--- START ---
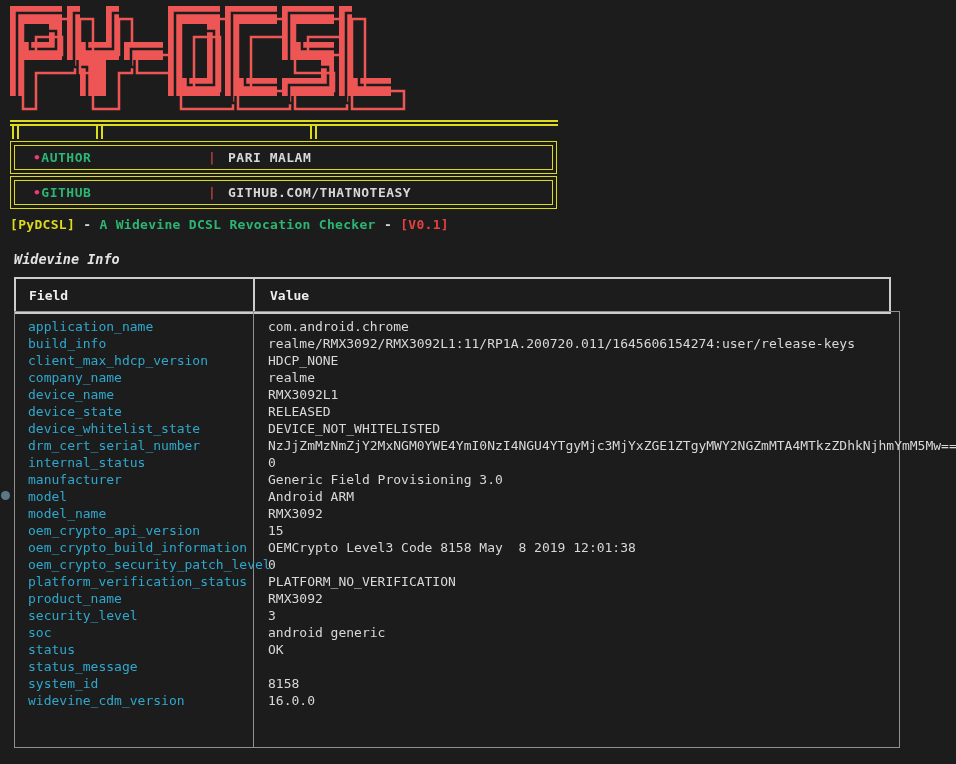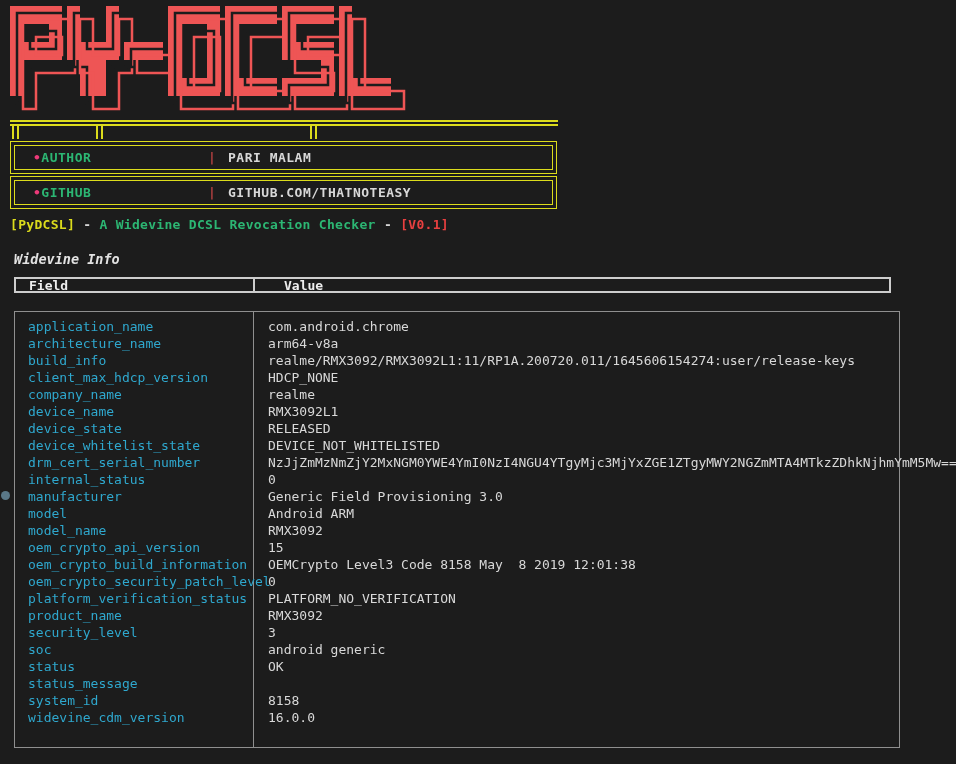"Field" #thead { height: 16px -> 37px }
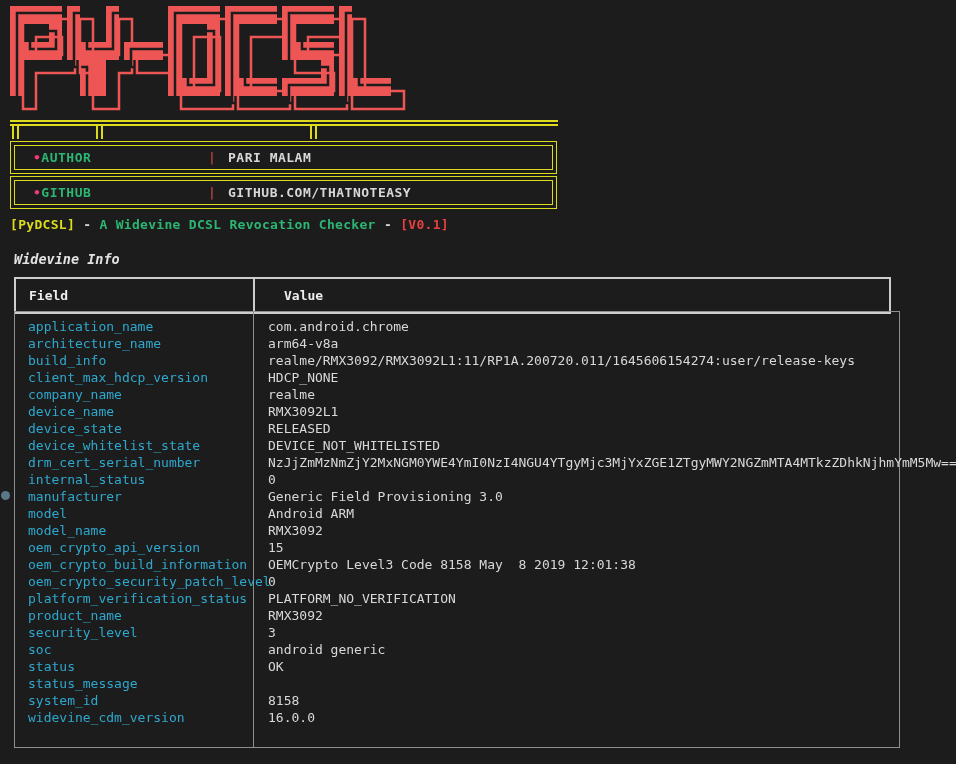"Value" #thead .hvalue { left: 268px -> 254px }
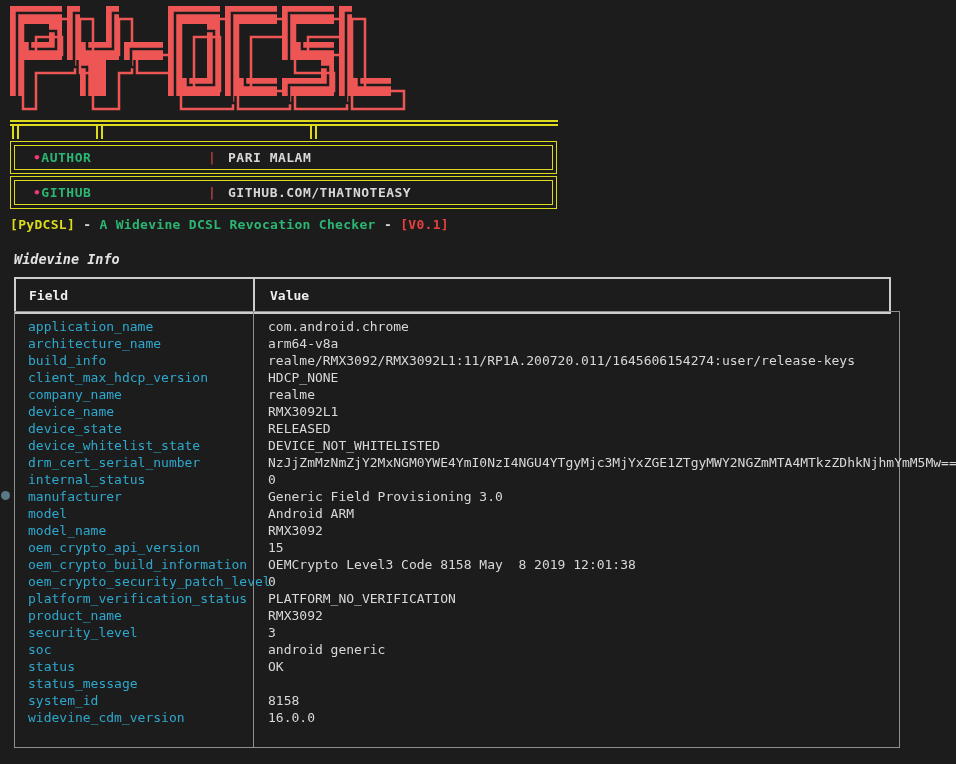"architecture_name" div.trow { html: <div><span>architecture_name</span><span>arm64-v8a</span></div> -> none }
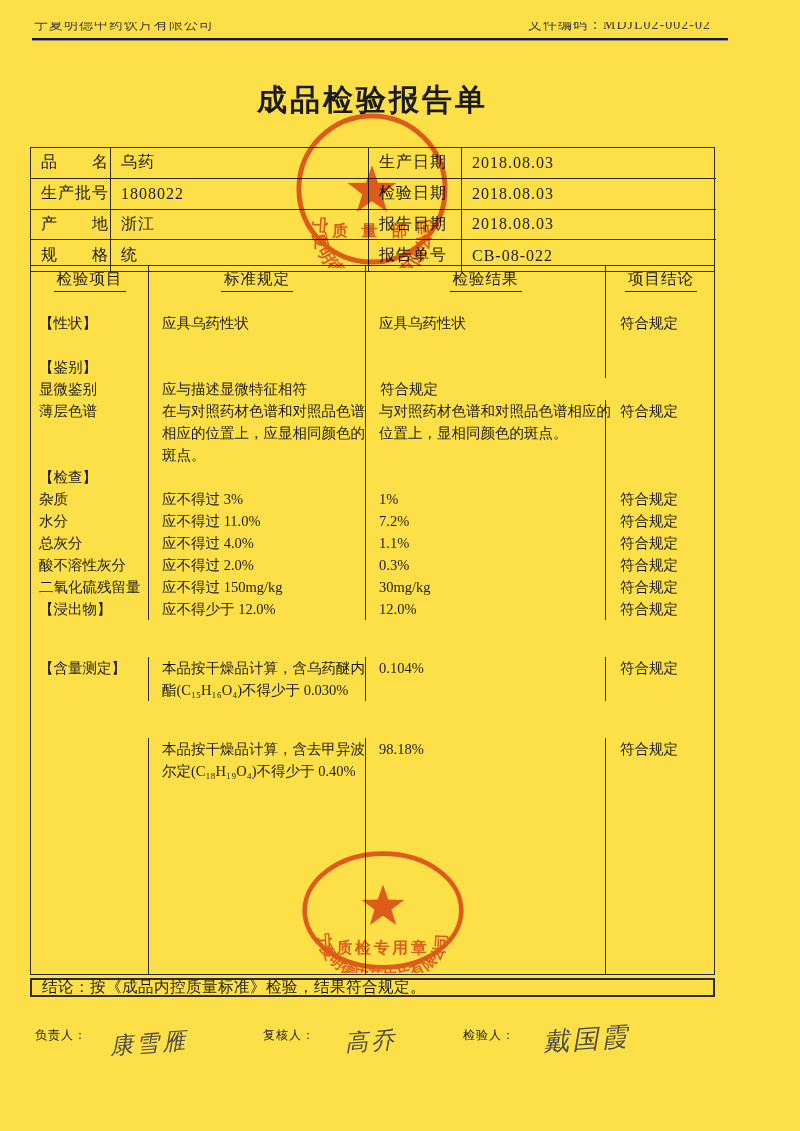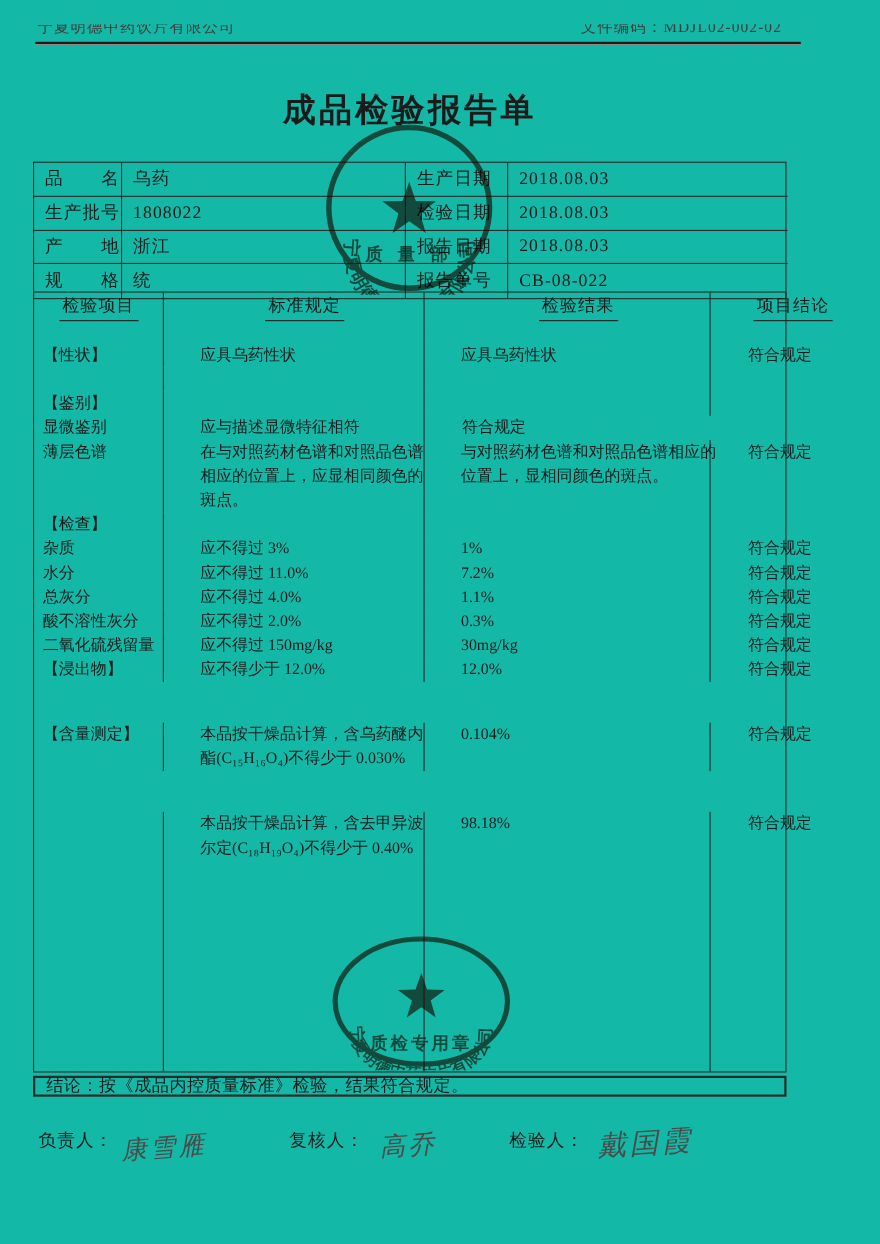"宁夏明德中药饮片有限公司" .page { background: #14b8a6 -> #fde047 }
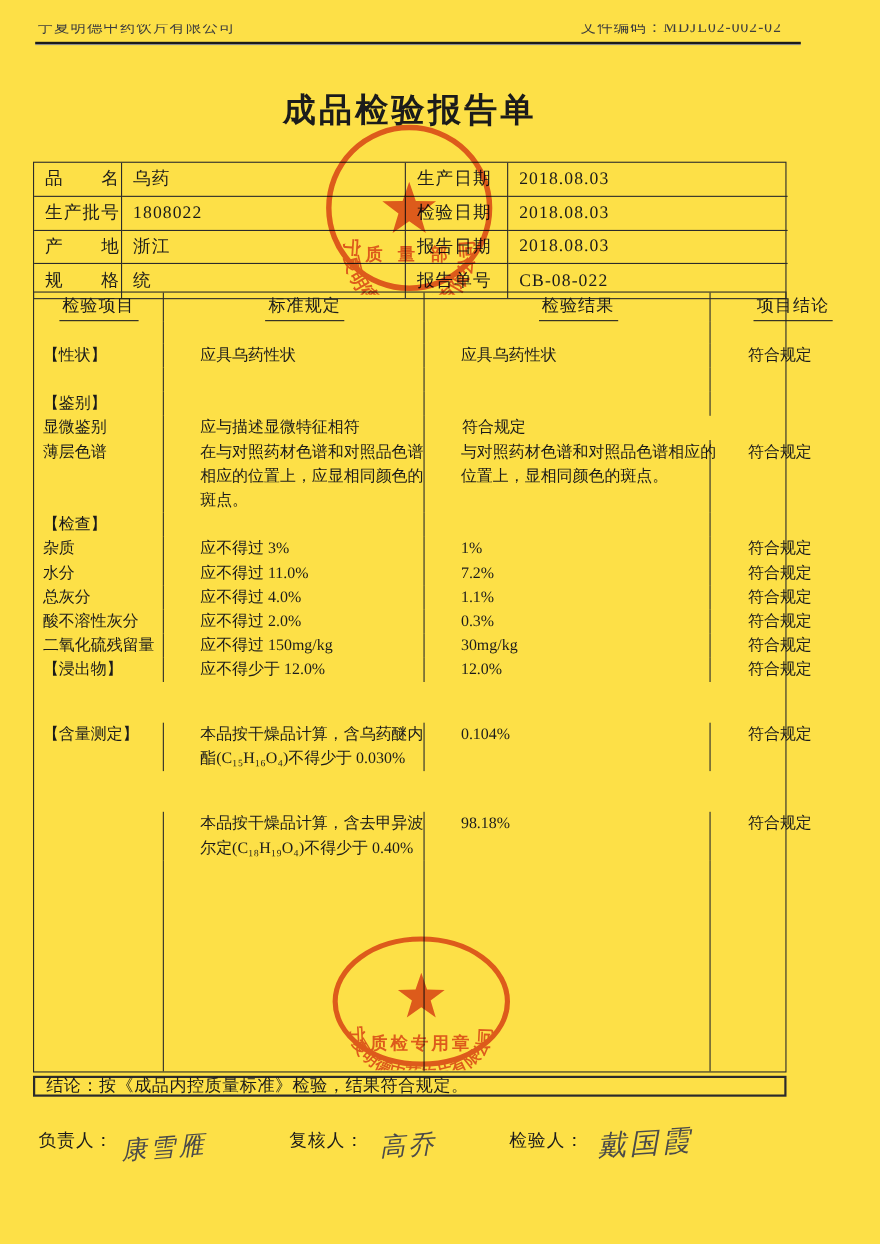"检验项目" .mrow { gap: 20px -> none }
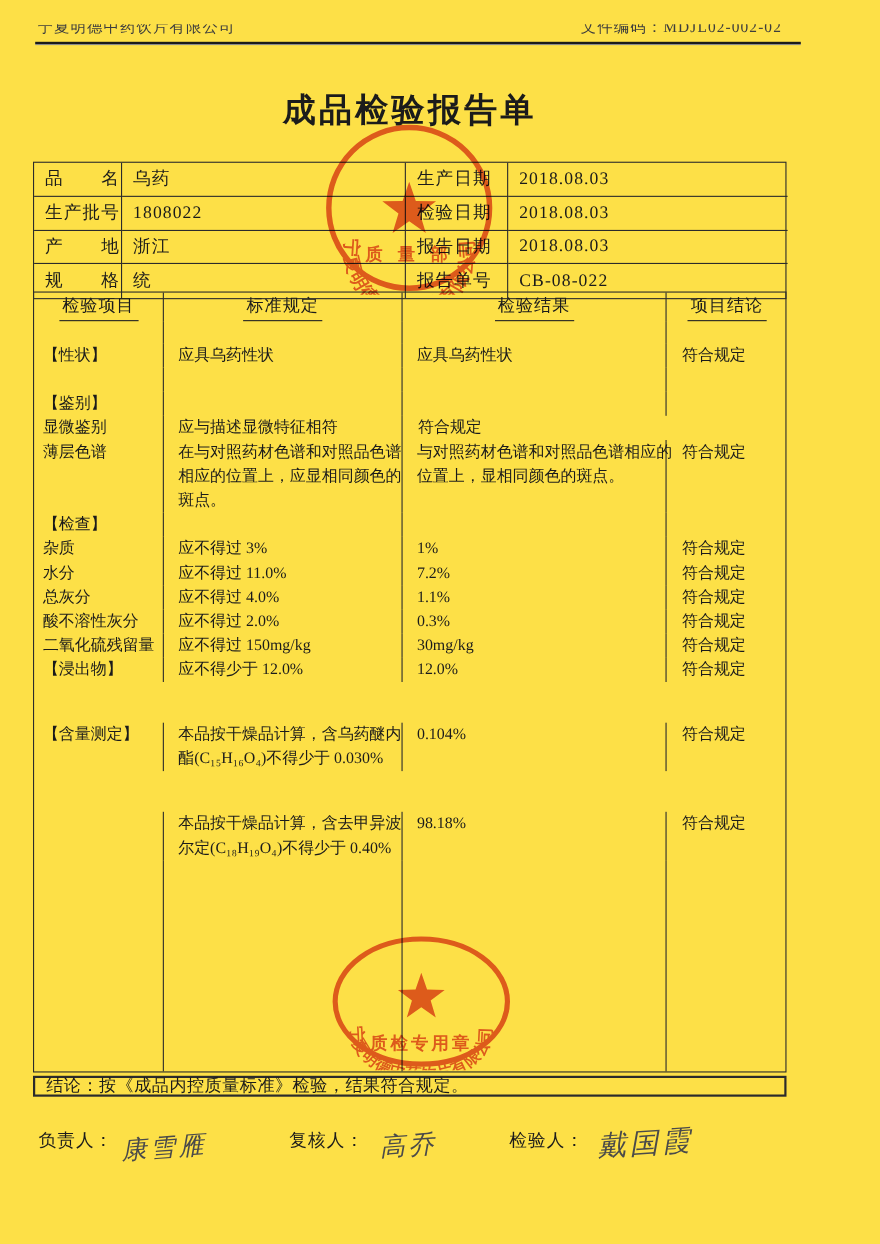"负责人：" .sig-label { font-size: 16px -> 12px }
--- END ---
> **Requirement**
Reproduce the lines above exactly, please, but not the pictures in them.

> **Response to this exercise**
"Field" #thead { height: 16px -> 37px }
"Value" #thead .hvalue { left: 268px -> 254px }
"architecture_name" div.trow { html: <div><span>architecture_name</span><span>arm64-v8a</span></div> -> none }
"宁夏明德中药饮片有限公司" .page { background: #14b8a6 -> #fde047 }
"检验项目" .mrow { gap: 20px -> none }
"负责人：" .sig-label { font-size: 16px -> 12px }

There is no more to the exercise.